Play is often talked about as if it were relief from serious learning. But, for children, play is serious learning. Play really is really the work of childhood’ – Fred Rogers. Play is an essential part of the early years of a child’s life and it’s our job as a quality early childhood centre to provide children with the best resources to do this very important job of theirs.

Through play children develop socio-emotional, physical and cognitive skills.
With the purchasing of the Centre’s new toys we have gone with a more Montessori approach. We have tried to incorporate more wood and move away from too much plastic. Also tying in with the Montessori approach, we now have less toys on display. Children can be easily overwhelmed by a cluttered environment. A lot of the toys are open-ended and allow children to use them in a way that promotes their own interpretation and engages their imagination, curiosity and problem solving skills.
We have also made sure to mix things up and added in lots of (the ridiculously priced, yet amazing) Schleich animals, new sandpit toys, occupational people and an update our home corner materials.

 

 

Sensorimotor Toys

Tunnels   Climbing through tunnels is a great way for kids to improve their body awareness and core strength.
Hopper toys    They’re red and vaguely shaped like animals. Kids can bounce on them to increase their balance and gross motor strength. Also it’s cheaper than buying them a pony.
Bilibo

It’s the Bilbo Baggins of toys!

Note: the Bilibo is in no way associated with hobbits.

Actually, a Bilibo is a great toy for creative play as they can play with it as their imagination sees fit. They can put two together as a capsule, line them up and use them as stepping stones, sit in them and rock or spin around in them, tie ropes through the holes so they can pull each other along, pop them on their back and play ninja turtles or use them to scoot down a hill like a toboggan.

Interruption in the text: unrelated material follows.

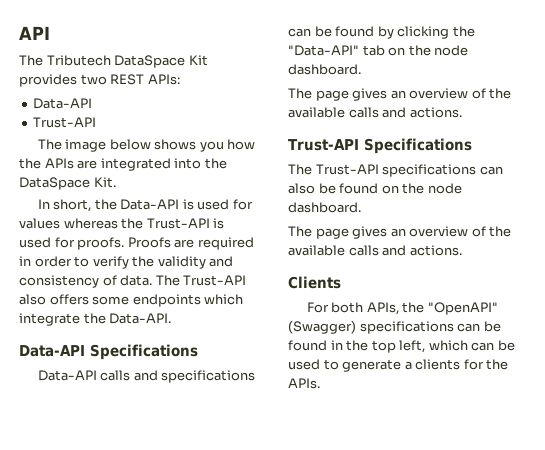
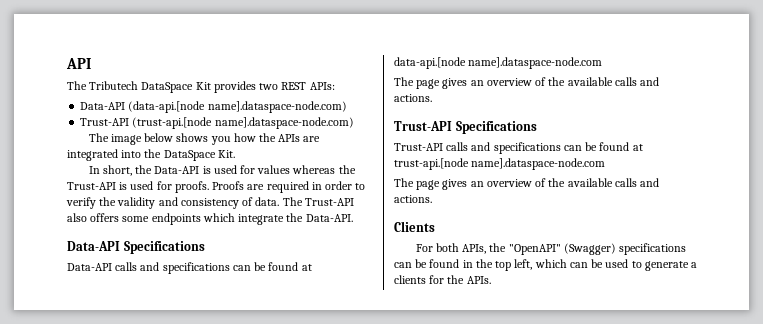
[33,117,97,128] // Trust-API -> [128,101,347,113] [80,117,354,129] (data-api.[node name].dataspace-node.com) // Trust-API (trust-api.[node name].dataspace-node.com)
[377,26,475,39] [288,45,469,56] [288,64,361,75] by clicking the "Data-API" tab on the node dashboard. -> [301,264,312,271] [394,57,603,69] at data-api.[node name].dataspace-node.com
[288,164,503,177] [288,183,462,194] [288,202,361,213] The Trust-API specifications can also be found on the node dashboard. -> [394,142,643,154] [394,158,606,170] Trust-API calls and specifications can be found at trust-api.[node name].dataspace-node.com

Foam Log   The foam log in the babies room is a great way for the younger babies to practice tummy time and building their strength. It is also great for the older babies to practice rolling and sitting on to improve their balance and strength.
Ribbon Rings Great for spinning around, dancing and big arm movements. Helps our pre-kindy kids develop coordination, sequencing, strength and flexibility.

These are just a few of the new elements in each room. I hope you and your families enjoy the new room designs and if you have any questions please come and see Kate or myself to discuss them.